One day, Mother asked me to follow her in the garage, a strange request. Once there, she hesitated, considering how to go about telling me something of grave importance. This annoyed me. I said impatiently, “Why did you bring me here?”
“Because it is the one place in the house where he won’t hear us.”
“Who? Andy?” Andy was the usual troublemaker in our house, the one who was always talked about.
“No, your father.”
I was shocked. “Why?”
She hesitated. She looked so serious. I sensed this was Big. I knew there was trouble in their marriage. “Is he having an affair?”
She laughed nervously. “No. Your father is having a nervous breakdown.”
She then proceeded to list his words and actions that had led her to this conclusion. I laughed at the bizarre list, agreed that the behavior was eccentric, but dismissed the notion of madness in my father. Heresy! Beware the machinations of a woman! I loved my father!
“Wait right here. Don’t leave. I am going to get your brother, and he can tell you himself.”
Alone in the garage, I stood waiting, anxious. Could this be true?

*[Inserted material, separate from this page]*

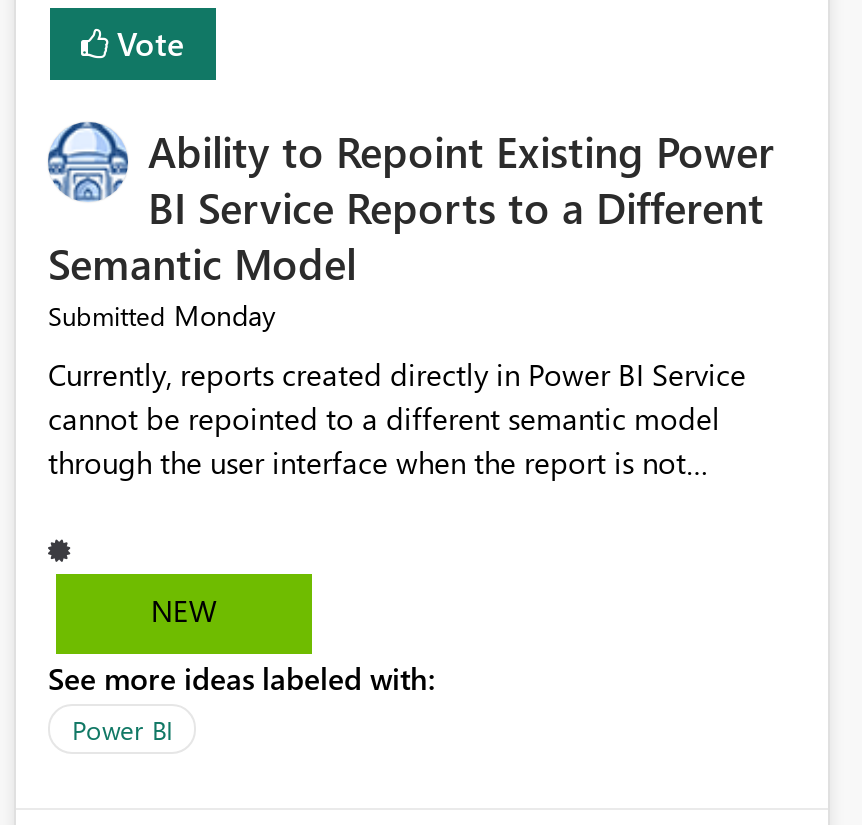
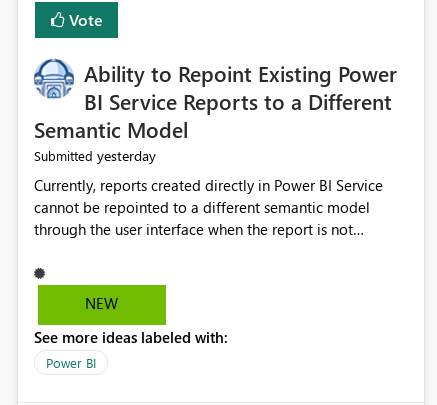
- Submitted Monday
+ Submitted yesterday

Andy appeared and reluctantly backed Mother. Together they told me that my Father was manic-depressive, had been taking Lithium since I was born, had suffered breakdowns previously and was now in the midst of a manic phase, after which he would cycle to the inevitable depression. This secret had been kept from me all along. Now, at the age of thirteen, I knew.
Our family endured Father’s antics for many months, because he could not legally be committed for eccentric behavior that was completely discordant with the father we had known all our lives. To get the edge off, or whatever rationalization you prefer, I started smoking cigarettes, followed by marijuana.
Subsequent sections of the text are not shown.